The most expensive part of any CPU are the compilers from various languages. So to allow the 50 years longevity, the encoding of the instructions and register layout has to be frozen.
RISC-V allows instruction encoding - variable length instructions - in multiples of 16 bits. The instruction decoder immediately knows how long the instruction is and can therefore decode other instructions in parallel. x86 has extremely fragmented ISA encoding (thus spending 2/3 of power on just decoding) and ARM or MIPS has fixed 32bit encoding.
Feature seen only on ARM is compressed instructions. Most used ones on RISC-V C extension are packed from 32bits to 16bits and this saves about 25% of code size (useful on small microcontrollers as well as on very complex cores because of smaller cache load). The cpu executes both 32 and 16bit variants, you know. It's 1:1 encoding thus simple to decode.
Whole ISA from 32bit to 128bit fits on a single sheet of paper. On x86 instruction manual is about 5000 pages long and on ARM it's around 5700. For RISC-V it's about 70. Not counting platform specific implementation features - interrupt controller etc. Just the ISA.
And other ecosystem is coming, for example cache coherent protocol in a reference implementation in a Rocket chip and it's off-the chip variant now developed by SiFive.
Last - note that different bit widths of the ISA, i.e. RV32, RV64 and RV128 are different ISAs that assume different register widths. So code for RV32 would not probably run on RV64 machine. Definitely not the other way.
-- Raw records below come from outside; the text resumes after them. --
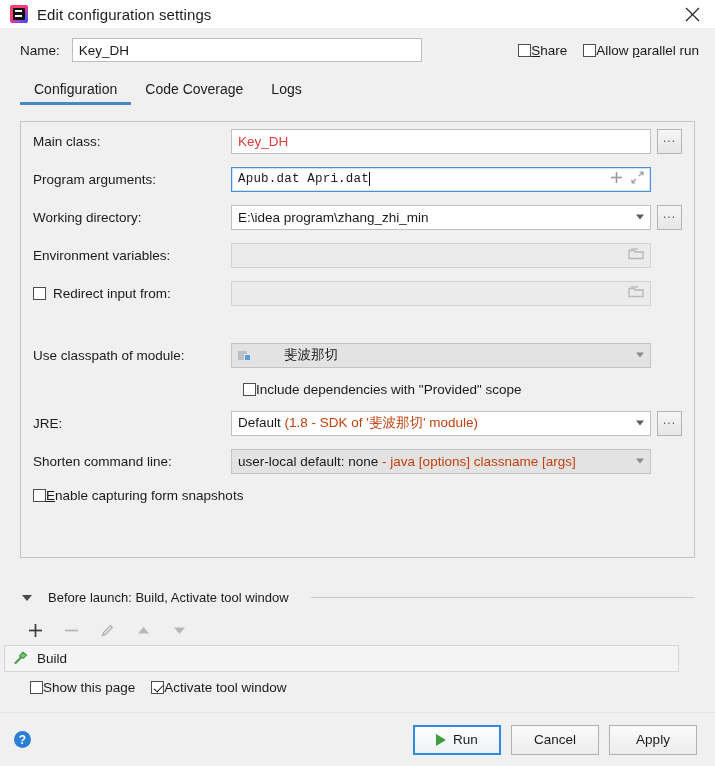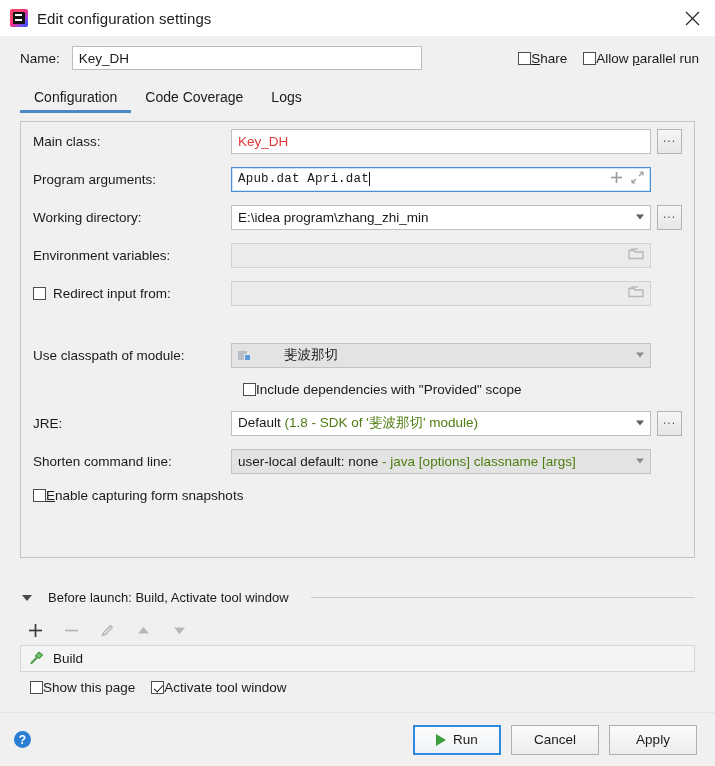--- a/index.html
+++ b/index.html
@@ -19,7 +19,7 @@
 
   
   .titlebar {
-    height: 36px;
+    height: 28px;
     background: #ffffff;
     display: flex;
     align-items: center;

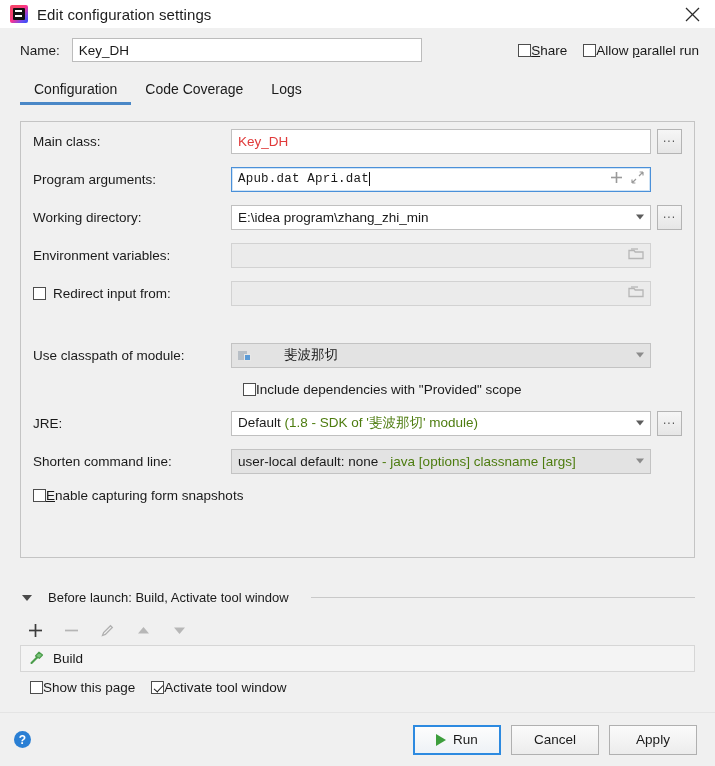--- a/index.html
+++ b/index.html
@@ -228,7 +228,7 @@
     vertical-align: -3px;
     margin-left: 0px;
   }
-  .hint { color: #4d7c0f; }
+  .hint { color: #c2410c; }
 
   .browse-btn {
     width: 25px;

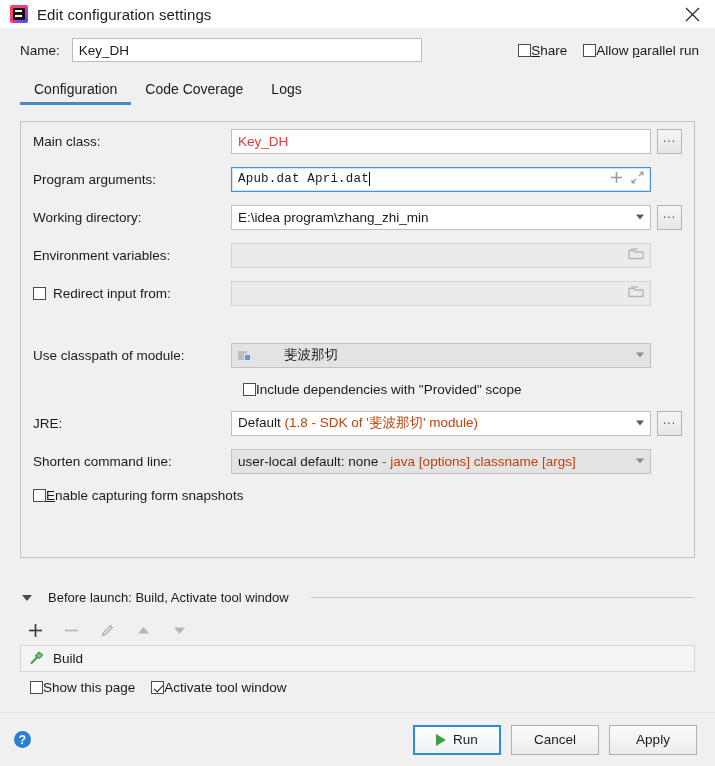--- a/index.html
+++ b/index.html
@@ -336,7 +336,7 @@
 
   .bl-list {
     position: absolute;
-    left: 20px;
+    left: 4px;
     top: 645px;
     width: 675px;
     height: 27px;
There are 32 integer registers, optionally 32 floating point registers and optionally 32 vector lanes with 4 elements (not 100% sure). There is an extension for only 16 register version, for tiny microcontrollers. Some people from big compute have also raised legitimate questions for standardizing 16 register extension, because the register sets are comparatively big part of the core compared to the other logic ;-) For hundreds of threads on one chip, it really counts.
mode_13h - Thursday, December 21, 2017 - link
> x86 has extremely fragmented ISA encoding (thus spending 2/3 of power on just decoding)This has got to be some kind of worst-case scenario. For one thing, x86 CPUs cache their decoded instructions. And even if they didn't, there's no way decoding uses 2x the power of something like AVX2.
Threska - Tuesday, December 19, 2017 - link
Wonder how well it would fit in with the move to Infinity Fabric (and the Intel equivalent)?